:: INFORMATION GIVEN ::

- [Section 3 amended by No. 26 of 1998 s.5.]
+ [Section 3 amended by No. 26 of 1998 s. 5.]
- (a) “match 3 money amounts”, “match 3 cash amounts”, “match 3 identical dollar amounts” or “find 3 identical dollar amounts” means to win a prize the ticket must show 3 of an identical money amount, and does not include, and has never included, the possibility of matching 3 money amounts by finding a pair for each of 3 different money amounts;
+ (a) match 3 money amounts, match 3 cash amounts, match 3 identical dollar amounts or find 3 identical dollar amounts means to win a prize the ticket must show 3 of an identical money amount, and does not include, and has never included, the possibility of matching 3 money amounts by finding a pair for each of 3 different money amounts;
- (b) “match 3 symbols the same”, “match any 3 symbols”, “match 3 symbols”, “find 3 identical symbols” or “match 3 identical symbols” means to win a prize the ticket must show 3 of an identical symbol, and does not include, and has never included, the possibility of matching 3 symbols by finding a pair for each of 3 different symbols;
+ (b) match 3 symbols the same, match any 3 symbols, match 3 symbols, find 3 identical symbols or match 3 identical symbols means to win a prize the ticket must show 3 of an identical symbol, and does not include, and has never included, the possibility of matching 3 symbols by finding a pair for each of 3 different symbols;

:::
:: INFORMATION GIVEN ::

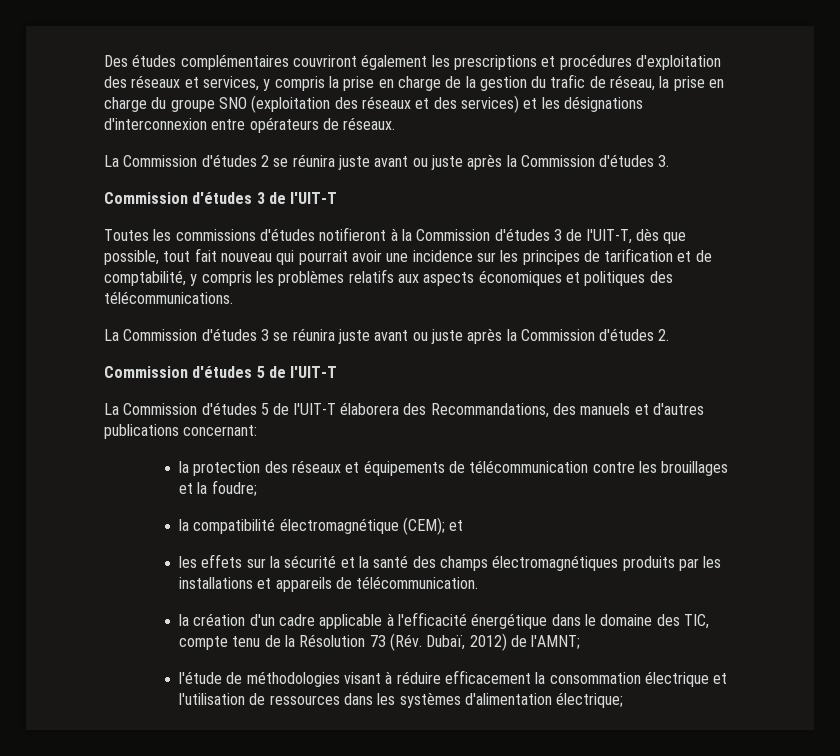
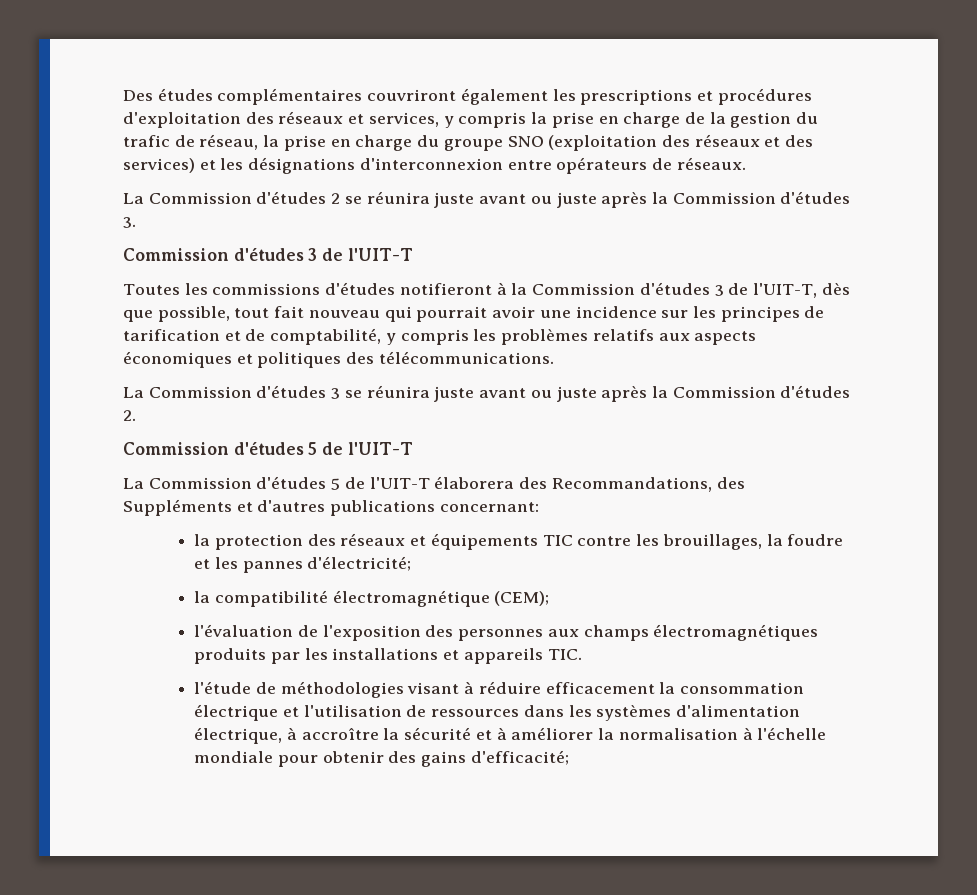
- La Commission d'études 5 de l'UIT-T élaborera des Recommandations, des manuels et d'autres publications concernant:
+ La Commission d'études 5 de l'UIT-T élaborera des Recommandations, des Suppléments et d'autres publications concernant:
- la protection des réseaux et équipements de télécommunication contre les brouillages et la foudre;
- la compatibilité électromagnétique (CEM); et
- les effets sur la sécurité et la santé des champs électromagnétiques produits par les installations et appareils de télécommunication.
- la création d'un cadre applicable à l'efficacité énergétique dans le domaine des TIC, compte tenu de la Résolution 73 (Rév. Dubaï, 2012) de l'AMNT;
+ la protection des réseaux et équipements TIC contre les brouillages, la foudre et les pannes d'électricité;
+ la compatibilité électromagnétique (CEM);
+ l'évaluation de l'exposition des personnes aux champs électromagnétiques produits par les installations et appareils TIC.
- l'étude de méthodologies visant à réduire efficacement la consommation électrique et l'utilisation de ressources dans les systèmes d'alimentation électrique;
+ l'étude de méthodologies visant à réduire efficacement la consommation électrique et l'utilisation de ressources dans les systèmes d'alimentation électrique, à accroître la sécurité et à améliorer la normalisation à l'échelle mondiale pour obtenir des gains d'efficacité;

:::

PROBLEM DESCRIPTION: All lines in the records with the string "appareils" should be copied out.

PROBLEM SOLUTION:
- les effets sur la sécurité et la santé des champs électromagnétiques produits par les installations et appareils de télécommunication.
+ l'évaluation de l'exposition des personnes aux champs électromagnétiques produits par les installations et appareils TIC.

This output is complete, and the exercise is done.